A study published in the Journal of the American Pharmacists Association (www.japha.org) presents some pretty clear evidence that the utility of pharmacogenomic testing is advancing. The momentum is growing from the regulatory/guideline end (FDA, CPIC, etc) and the real need seems to be in implementation – if pharmacogenomic testing is to be successful in clinical practice, pharmacists are going to need to take the lead. Obviously, we at RxGenomix agree. The study lays out a few key assertions and findings:

 

  • Actionable pharmacogenomics (PGx) data are increasingly being incorporated into drug labeling and clinical practice guidelines.
  • Having information about a patient's genetics before and/or during use of a drug, and especially during use of multiple concomitant drugs, has obvious clinical implications, such as the ability to detect and thereby potentially mitigate drug-gene interactions.
  • As medication experts on health care teams, pharmacists have many opportunities to be leaders in PGx.
  • Implementing a pharmacist-led PGx service in a community-based practice setting that focuses on caring for vulnerable adults is feasible.
  • Effective clinical decision support systems facilitate the use of PGx test results in clinical practice and, ultimately, the implementation of PGx services.
  • Effective clinical decision support systems facilitate the use of PGx test results in clinical practice and, ultimately, the implementation of PGx services.

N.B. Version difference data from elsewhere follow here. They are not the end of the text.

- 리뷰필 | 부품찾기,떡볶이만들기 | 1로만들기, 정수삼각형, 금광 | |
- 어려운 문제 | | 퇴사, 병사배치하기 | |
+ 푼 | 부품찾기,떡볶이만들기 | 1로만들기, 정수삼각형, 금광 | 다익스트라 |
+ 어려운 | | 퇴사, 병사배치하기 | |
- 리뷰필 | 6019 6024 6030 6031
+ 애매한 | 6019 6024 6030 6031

The study focuses on applying pharmacogenomics to patient care in the elderly population, where the pharmacist led the testing, interpreting and consulting to ensure that the drug gene interactions were evaluated and applied to medication therapy.

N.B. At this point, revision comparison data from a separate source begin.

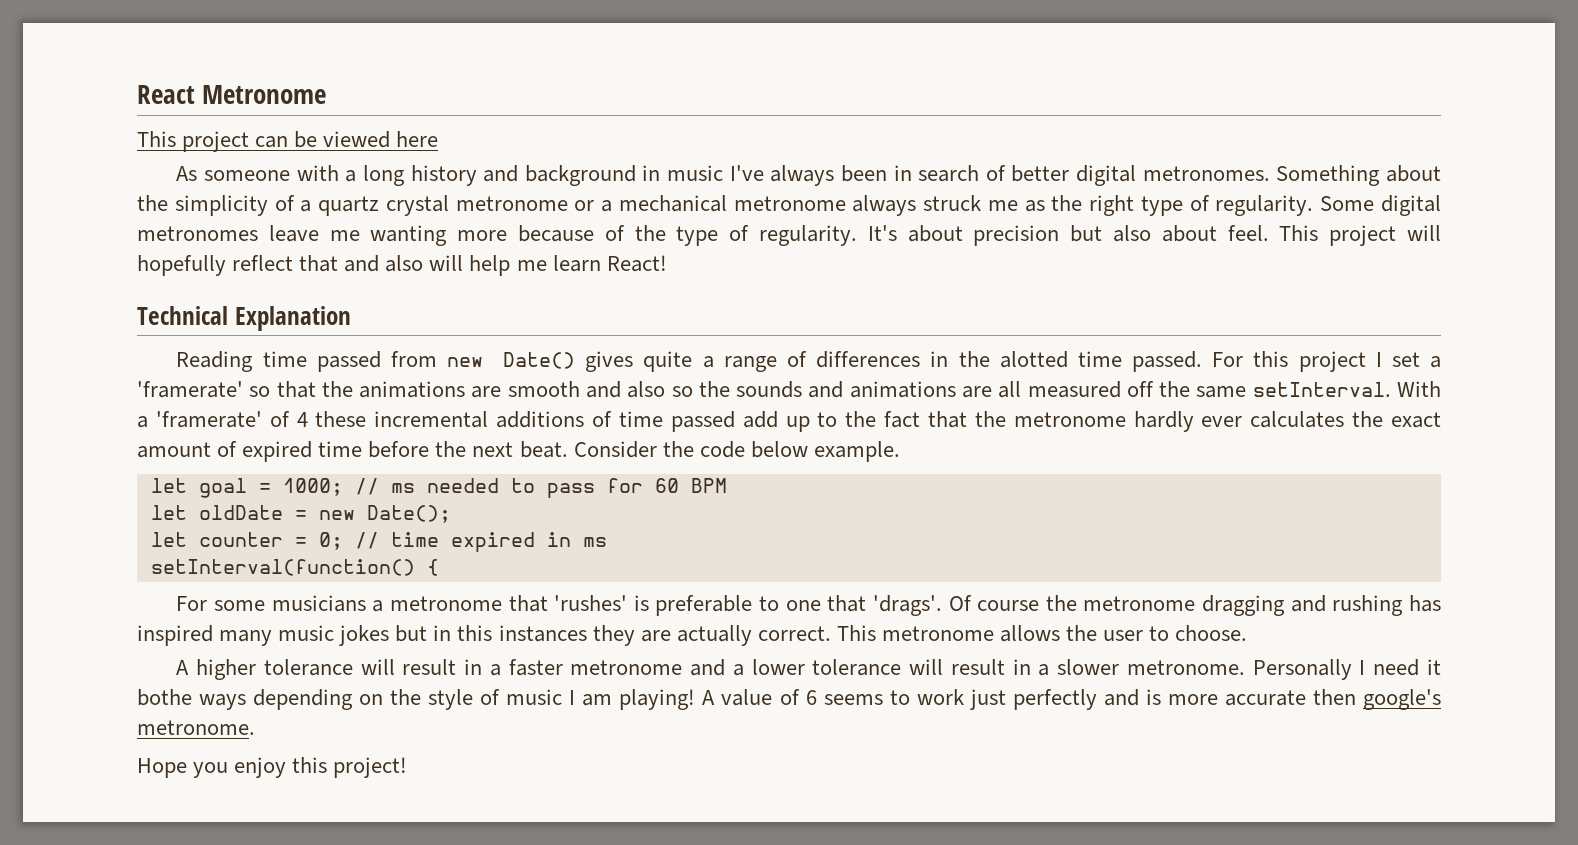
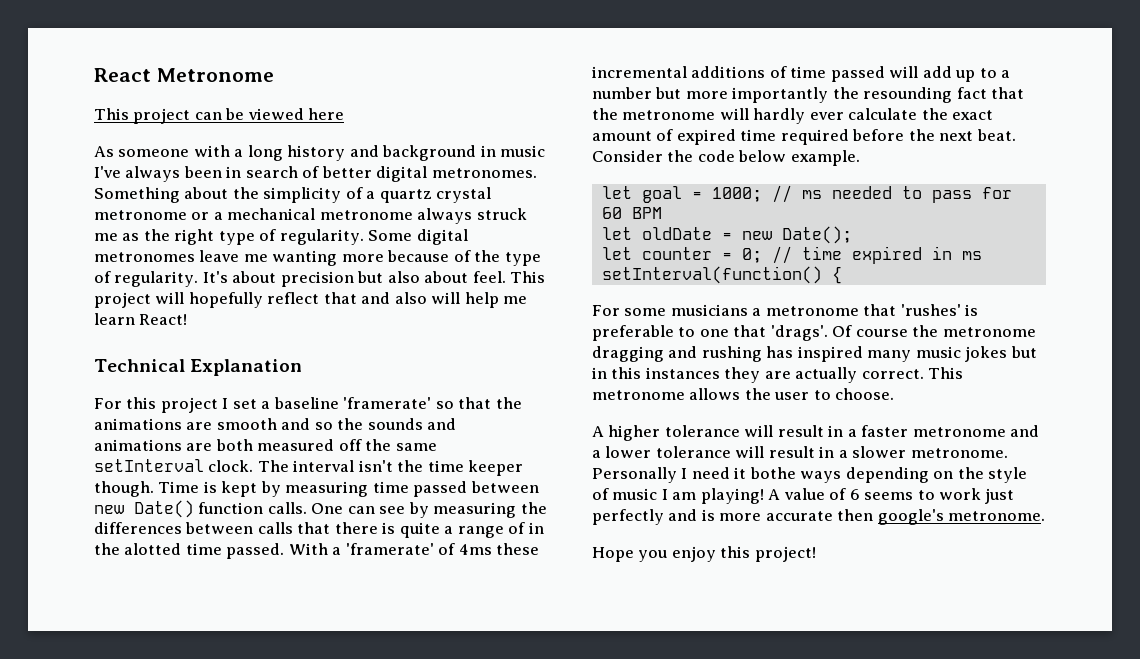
- Reading time passed from new Date() gives quite a range of differences in the alotted time passed. For this project I set a 'framerate' so that the animations are smooth and also so the sounds and animations are all measured off the same setInterval.
+ For this project I set a baseline 'framerate' so that the animations are smooth and so the sounds and animations are both measured off the same setInterval clock. The interval isn't the time keeper though. Time is kept by measuring time passed between new Date() function calls. One can see by measuring the differences between calls that there is quite a range of in the alotted time passed.
- With a 'framerate' of 4 these incremental additions of time passed add up to the fact that the metronome hardly ever calculates the exact amount of expired time before the next beat.
+ With a 'framerate' of 4ms these incremental additions of time passed will add up to a number but more importantly the resounding fact that the metronome will hardly ever calculate the exact amount of expired time required before the next beat.

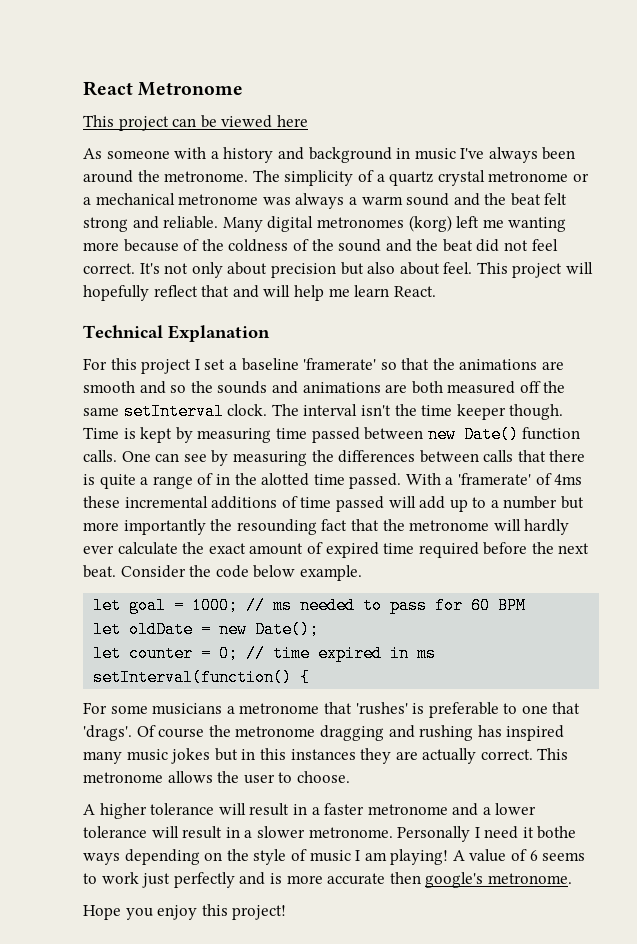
- As someone with a long history and background in music I've always been in search of better digital metronomes. Something about the simplicity of a quartz crystal metronome or a mechanical metronome always struck me as the right type of regularity. Some digital metronomes leave me wanting more because of the type of regularity. It's about precision but also about feel.
+ As someone with a history and background in music I've always been around the metronome. The simplicity of a quartz crystal metronome or a mechanical metronome was always a warm sound and the beat felt strong and reliable. Many digital metronomes (korg) left me wanting more because of the coldness of the sound and the beat did not feel correct. It's not only about precision but also about feel.
- This project will hopefully reflect that and also will help me learn React!
+ This project will hopefully reflect that and will help me learn React.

The primary objective of the study was to describe the processes involved in implementing this service and the process-related challenges and solutions associated with implementation. Secondary objectives were to describe pharmacists' roles in implementation and to report the results of PGx consulting, including pharmacists' recommendations and prescribers' acceptance of these recommendations.

One of the most significant challenges to implementation, and one of the greatest opportunities for pharmacists to take the lead, was the knowledge and competency gaps in PGx. A pharmacist’s most essential role in successfully applying pharmacogenomic testing to patient care will be: interpreting and applying PGx data, determining how to disseminate the data to prescribers, advocating for appropriate PGx testing, and educating about the application of test results to clinical practice.

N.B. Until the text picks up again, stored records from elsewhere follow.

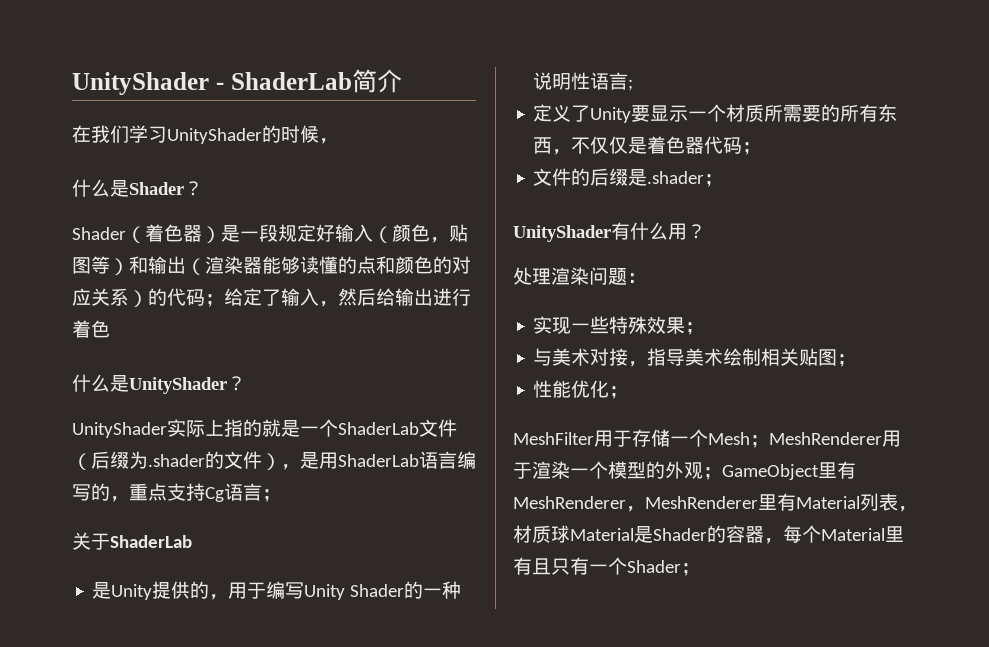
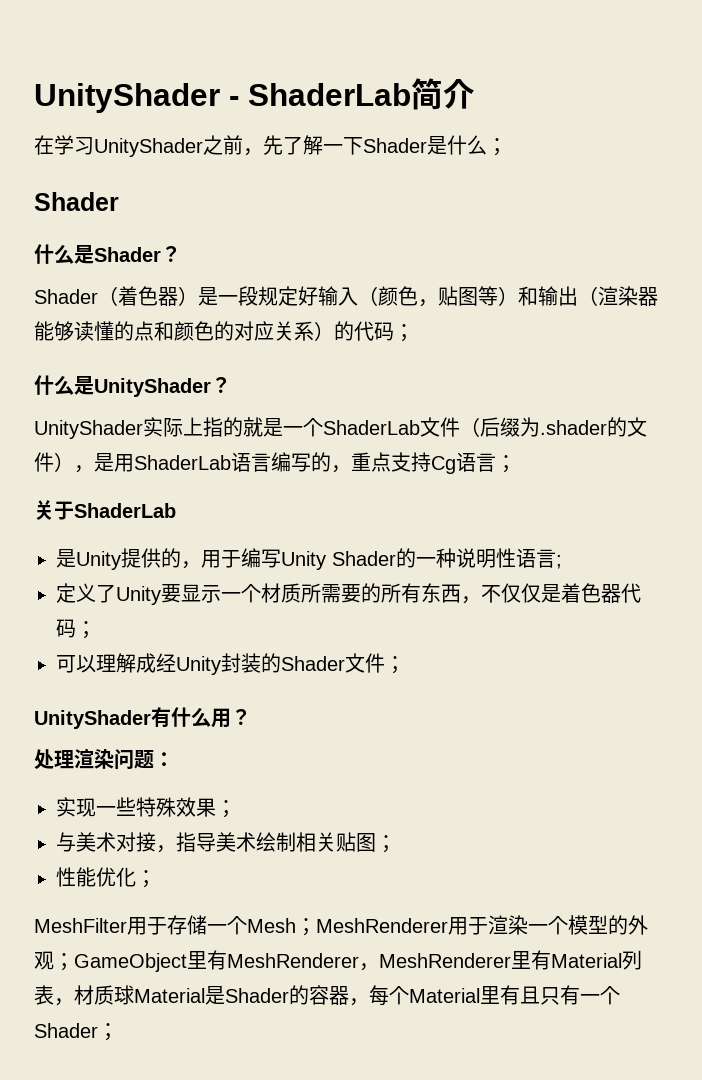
- 在我们学习UnityShader的时候，
+ 在学习UnityShader之前，先了解一下Shader是什么；
+ Shader
- Shader（着色器）是一段规定好输入（颜色，贴图等）和输出（渲染器能够读懂的点和颜色的对应关系）的代码；给定了输入，然后给输出进行着色
+ Shader（着色器）是一段规定好输入（颜色，贴图等）和输出（渲染器能够读懂的点和颜色的对应关系）的代码；
- 文件的后缀是.shader；
+ 可以理解成经Unity封装的Shader文件；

In this study, participants frequently used drugs posing drug gene interaction risks, with the majority (73.6%) reporting more than one interaction. The overwhelming majority (89.0%) of pharmacists' recommendations to mitigate risks were accepted by referring prescribers.

 

The conclusion was that implementation of a pharmacogenomic testing service highlights the leadership role of pharmacists in moving PGx from research to practice.

 

A Little More About the Basics of Pharmacogenomics

It is well known that different individuals respond in different ways to the same drug. Moreover, it is increasingly being appreciated that genetics plays an important role in inter-individual variability in drug response.

Having information about an individual's genetics before and during use of a drug, and especially during the use of multiple concomitant drugs, has obvious clinical implications. For example, having information about genetic variants in a patient's cytochrome P450 (CYP450) system allows a clinician to identify a drug gene interaction (DGI) involving a drug and a gene coding for a CYP450 isoenzyme or other protein.

This information also lets a clinician identify a drug-drug-gene interaction (DDGI), which involves a complex interaction resulting from the ability to analyze and interpret PGx testing results and make clinical decisions based on those results may be a vital service for improving drug responses and patient outcomes. Indeed, services that incorporate PGx testing into patient care are emerging in primary care practices and community pharmacies.